• Problem details: Narrow the data below down to the lines containing "none".

[[ Dataset excerpts open ]]

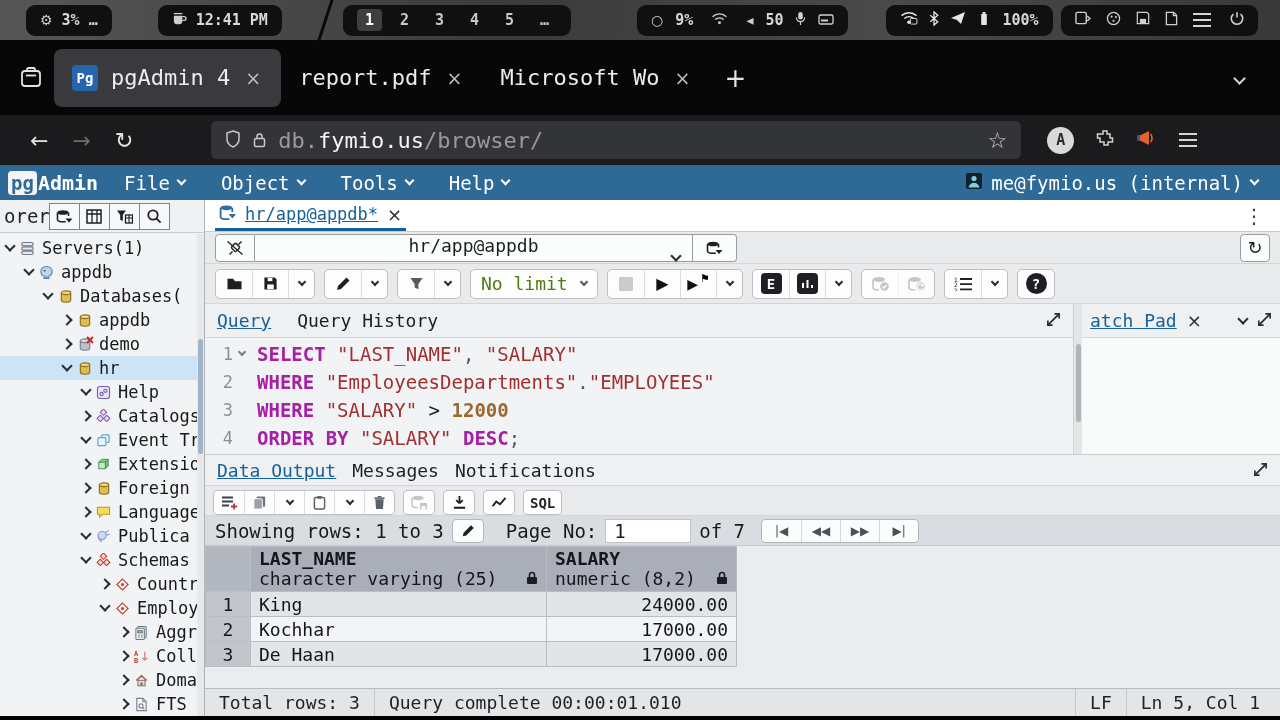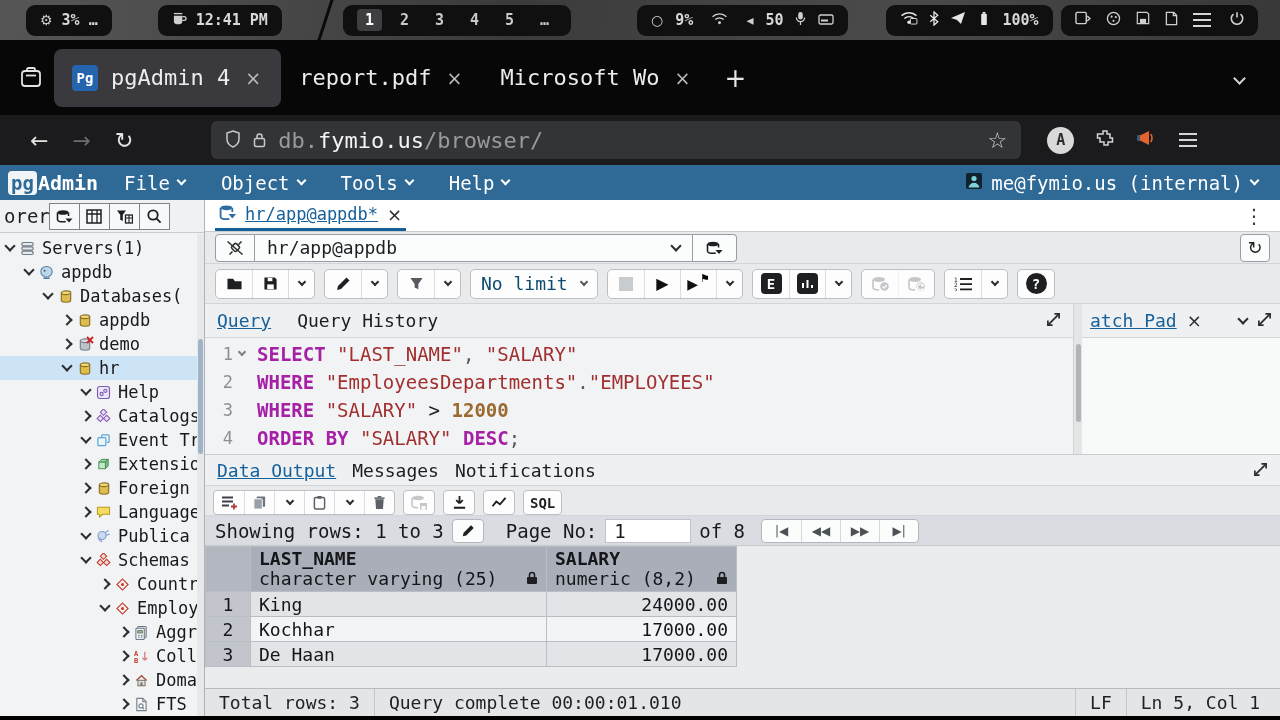--- a/index.html
+++ b/index.html
@@ -90,37 +90,37 @@
     border-bottom:3px solid #17619b;}
   .qt-tab .title{text-decoration:underline;}
   .qt-tab .x{color:#2c2f33;text-decoration:none;font-size:18px;}
   .kebab{margin-left:auto;font-size:20px;color:#3a3e42;padding:0 6px;}
 
   .qt-connrow{height:32px;background:#e8eaec;display:flex;align-items:center;padding:0 10px;
     border-bottom:1px solid #d2d5d9;flex:0 0 auto;}
   .plugbtn{width:40px;height:28px;border:1px solid #989da3;background:#fbfcfc;border-radius:4px 0 0 4px;
     display:flex;align-items:center;justify-content:center;}
   .connsel{width:438px;height:28px;border:1px solid #989da3;border-left:none;background:#fbfcfc;
-    display:flex;align-items:center;padding:0 12px;font-size:18px;color:#1c1f22;}
+    display:flex;align-items:center;padding:0 12px;font-size:18px;color:#1c1f22;flex-direction:column;}
   .connsel .chev{margin-left:auto;}
   .dbbtn{width:44px;height:28px;border:1px solid #989da3;border-left:none;background:#fbfcfc;
     border-radius:0 4px 4px 0;display:flex;align-items:center;justify-content:center;}
   .reloadbtn{margin-left:auto;width:30px;height:28px;border:1px solid #989da3;background:#fbfcfc;
     border-radius:4px;display:flex;align-items:center;justify-content:center;font-size:18px;color:#1e2124;}
 
   .qt-toolbar{height:40px;background:#e8eaec;display:flex;align-items:center;padding:0 10px;gap:9px;
     border-bottom:1px solid #d2d5d9;flex:0 0 auto;}
   .tg{display:flex;border:1px solid #bcc0c5;background:#fdfdfe;border-radius:5px;overflow:hidden;height:30px;}
   .tbtn{min-width:36px;height:100%;display:flex;align-items:center;justify-content:center;
     border-left:1px solid #dadde0;padding:0 6px;}
   .tbtn:first-child{border-left:none;}
   .tbtn.narrow{min-width:26px;padding:0 4px;}
   .tbtn.disabled{opacity:.4;}
   .limitsel{width:128px;height:30px;border:1px solid #bcc0c5;background:#fdfdfe;border-radius:5px;
-    display:flex;align-items:center;justify-content:space-between;padding:0 10px;font-size:18px;color:#0c4a6e;}
+    display:flex;align-items:center;justify-content:space-between;padding:0 10px;font-size:18px;color:#4d7c0f;}
   .darksq{width:21px;height:21px;background:#1d1f22;border-radius:4px;color:#fff;font-size:14px;
     font-weight:700;display:flex;align-items:center;justify-content:center;}
   .darkcircle{width:21px;height:21px;background:#1d1f22;border-radius:50%;color:#fff;font-size:14px;
     font-weight:700;display:flex;align-items:center;justify-content:center;}
   .stopsq{width:14px;height:14px;background:#7b8187;}
   .play{font-size:16px;color:#111;}
   .flagplay{position:relative;font-size:14px;color:#111;}
 
   .editor-split{height:151px;display:flex;border-bottom:1px solid #c8cbcf;flex:0 0 auto;}
   .editor-col{flex:1;display:flex;flex-direction:column;min-width:0;}
@@ -925,21 +925,21 @@
 
       <div class="paging">
         <span>Showing rows: 1 to 3</span>
         <span class="pencilbtn">
             <svg width="14" height="14" viewBox="0 0 16 16">
               <path d="M2 14l1-4 8.5-8.5 3 3L6 13z" fill="#1d1f22"></path>
             </svg>
           </span>
         <span style="margin-left:14px;">Page No:</span>
         <input class="pageinput mono" value="1" style="">
-        <span>of 8</span>
+        <span>of 7</span>
         <span class="navgroup">
           <span class="navbtn2 sym">|◀</span>
           <span class="navbtn2 sym">◀◀</span>
           <span class="navbtn2 sym">▶▶</span>
           <span class="navbtn2 sym">▶|</span>
         </span>
       </div>
 
       <div class="grid-wrap">
         <table class="grid" id="grid">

[[ Dataset excerpts closed ]]

• Your solution:
   .qt-tab .x{color:#2c2f33;text-decoration:none;font-size:18px;}
   .connsel{width:438px;height:28px;border:1px solid #989da3;border-left:none;background:#fbfcfc;
   .dbbtn{width:44px;height:28px;border:1px solid #989da3;border-left:none;background:#fbfcfc;
   .tbtn:first-child{border-left:none;}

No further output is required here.